Dire qu'un enseignant est constructiviste ou socio-constructiviste devrait ainsi simplement souligner son professionnalisme ; garantir qu'il a compris l'essentiel des théories développées par des chercheurs comme Piaget, Wallon, Vygotski, Bachelard et leurs successeurs ; indiquer aux citoyens que cet enseignant ne prend pas comme référence des théories de l'apprentissage fragiles ou dépassées.

Que se passe-t-il aujourd'hui pour que les adversaires des réformes fassent du constructivisme un épouvantail ? Est-ce parce que l'activité de construction et reconstruction des connaissances va à l'encontre des représentations les plus communes de l'enfant qui apprend ? Ou parce qu'on confond, de bonne ou de mauvaise foi, le constructivisme avec une méthode particulière d'enseignement ?

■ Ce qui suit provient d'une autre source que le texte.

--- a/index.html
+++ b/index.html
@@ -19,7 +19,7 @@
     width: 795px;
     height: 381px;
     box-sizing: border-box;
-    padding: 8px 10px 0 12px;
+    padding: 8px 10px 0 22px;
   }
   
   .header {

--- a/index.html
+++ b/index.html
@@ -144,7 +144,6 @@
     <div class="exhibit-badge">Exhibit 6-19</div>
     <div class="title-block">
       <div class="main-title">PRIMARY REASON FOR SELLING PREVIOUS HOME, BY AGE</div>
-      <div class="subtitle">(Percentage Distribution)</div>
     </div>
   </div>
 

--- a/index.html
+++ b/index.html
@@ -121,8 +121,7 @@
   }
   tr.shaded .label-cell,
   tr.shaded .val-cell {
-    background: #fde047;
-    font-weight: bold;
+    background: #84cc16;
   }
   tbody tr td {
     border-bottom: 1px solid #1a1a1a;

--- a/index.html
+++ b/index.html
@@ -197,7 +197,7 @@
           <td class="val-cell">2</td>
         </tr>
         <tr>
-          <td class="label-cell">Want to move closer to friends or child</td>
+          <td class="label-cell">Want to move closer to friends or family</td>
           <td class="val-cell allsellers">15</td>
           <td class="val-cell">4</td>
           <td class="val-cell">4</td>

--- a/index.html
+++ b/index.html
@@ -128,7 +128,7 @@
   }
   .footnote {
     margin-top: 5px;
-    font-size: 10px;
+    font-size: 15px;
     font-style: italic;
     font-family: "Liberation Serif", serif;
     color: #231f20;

Une raison plus inquiétante peut aussi exister. Reliée aux enjeux sociaux du constructivisme. Savoir en effet que tout enfant se construit, fabrique activement son intelligence et ses savoirs, n'est donc pas une oie que l'on peut gaver ni une terre glaise à modeler, voilà qui peut être aussi enthousiasmant pour certains qu'insupportable pour d'autres. Nous ne pouvons qu'espérer que les résistances actuelles au socio-constructivisme ne proviennent que de la méconnaissance des théories de l'apprentissage que recouvre ce terme, difficile d'accès il est vrai, ou de l'irritation que suscitent certaines pédagogies simplistes qui s'en réclament.